Was the war over? he asked.
“Sort of,” she said.
She signed some documents on a clipboard and gave him the documents to hold and told him to take a seat in the hall there and to give the documents to the orderly who would show him his bed. She asked if he would be all right waiting there by himself. He thought a moment and said yes and watched her go out the door, her legs and feet, her upward-swooping hair. The door swung closed behind her, and he never saw her again.
They gave him a private room. At night he left the room and walked the dark ward, thin as a rod beneath his clothes, barefoot, feeling the cold slick tiles.
People tried to talk to him, army intelligence, sociable marines who’d heard scuttlebutt about him.

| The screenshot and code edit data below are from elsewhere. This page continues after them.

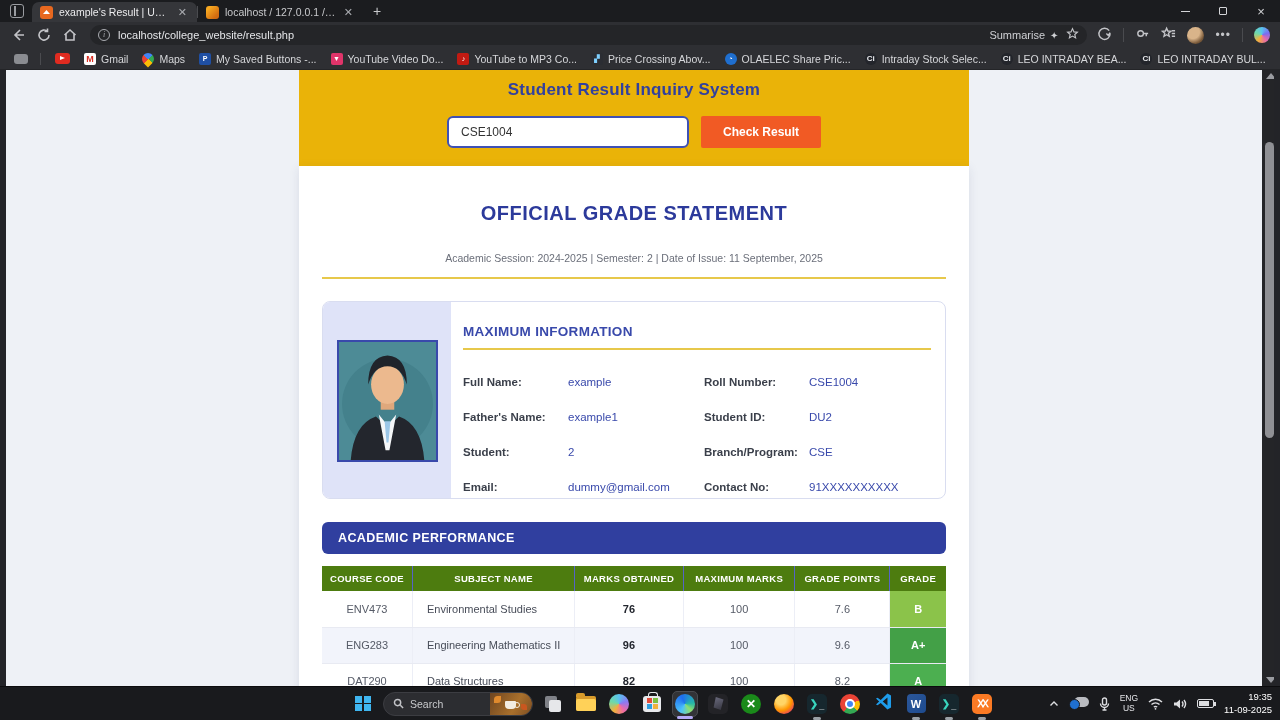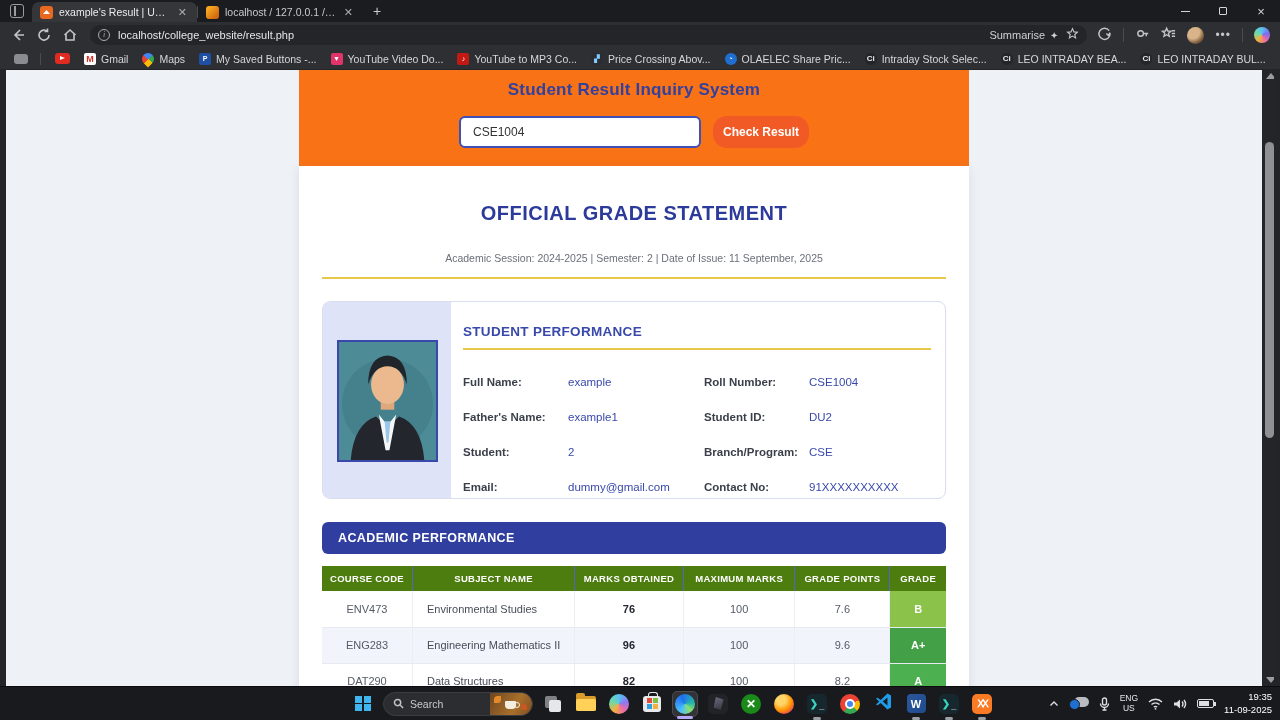"Student Result Inquiry System" .hero { background: #f97316 -> #eab308 }
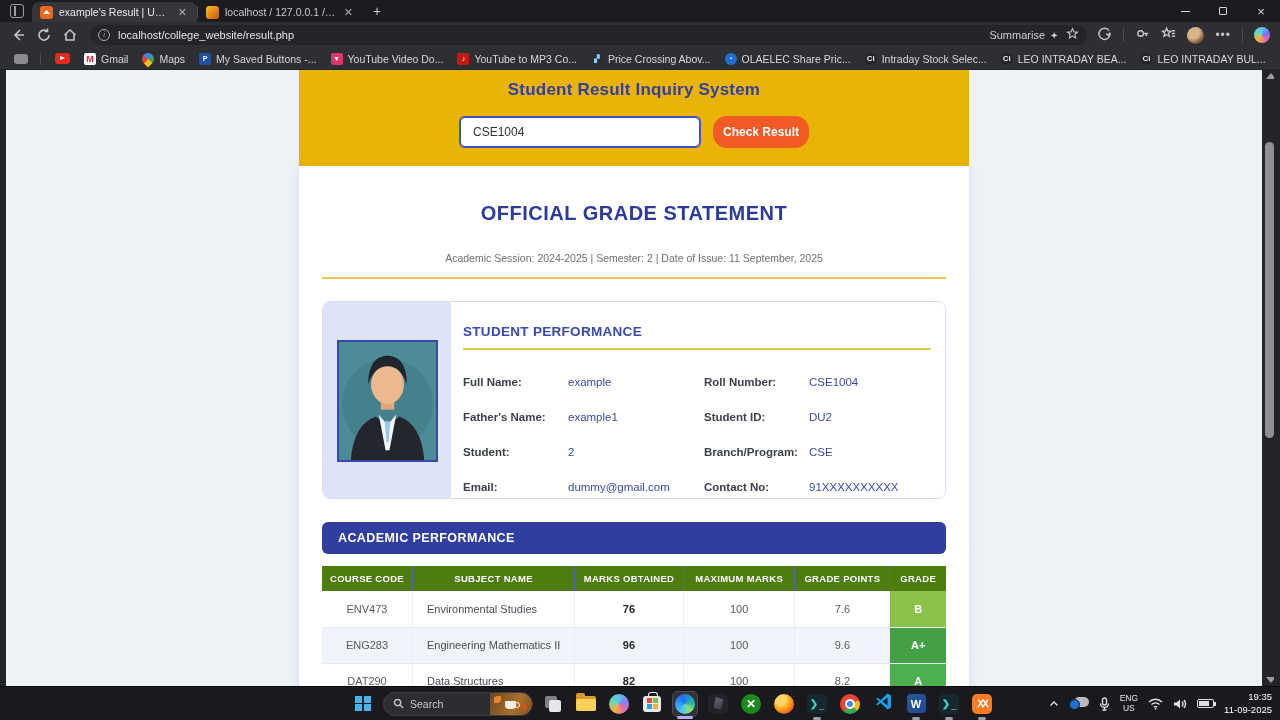"Check Result" .check-btn { border-radius: 14px -> 2px; width: 96px -> 120px }
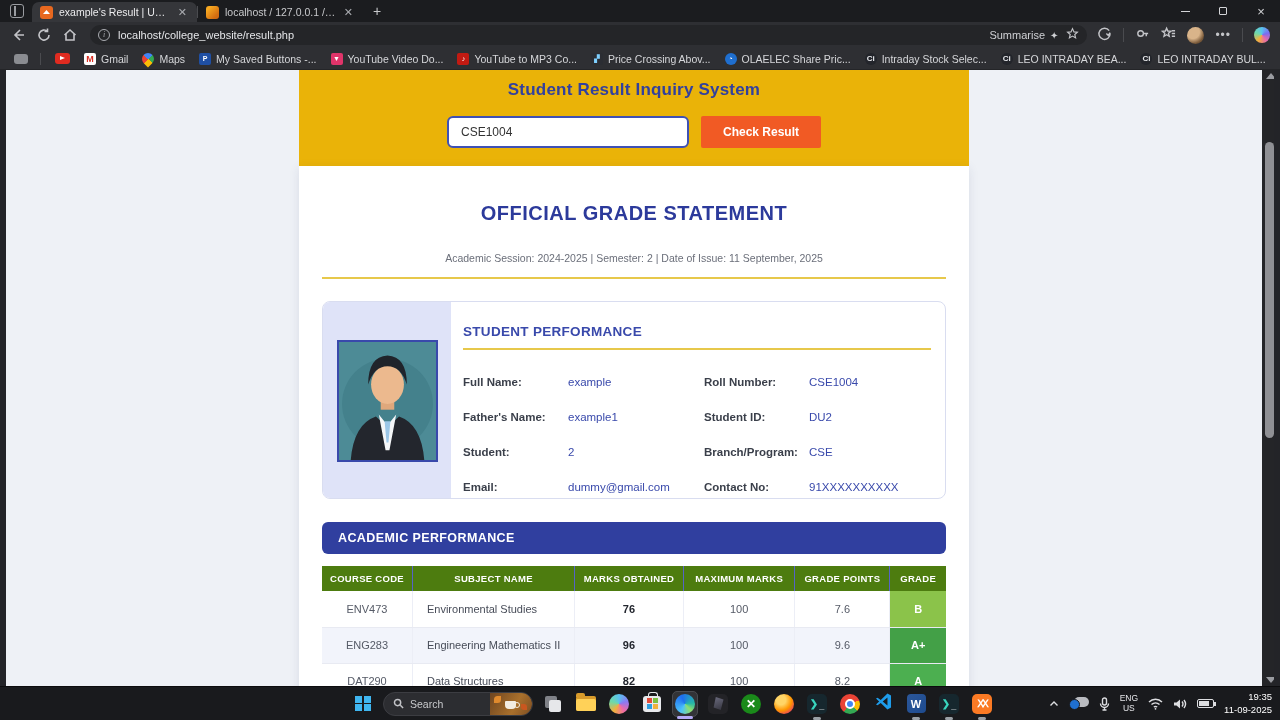"STUDENT PERFORMANCE" div.info-title { text: STUDENT PERFORMANCE -> MAXIMUM INFORMATION }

He didn’t say much. He spent his exercise hours apart from the other patients, pacing the Saigon junk bazaars that teemed with people, sunlight on nameless faces. In the bazaars, unlike the hospital, no one claimed to recognize him from a previous tour or asked him whether his appetite was improving, whom they should wire with the news he’d been found, how had he kept his fingernails pared with nothing sharp to cut them—just teeming nameless human faces young and old jostling him softly like another fish in the school, crowded under the canopies of the markets in exactly the parts of town he did not have leave to visit.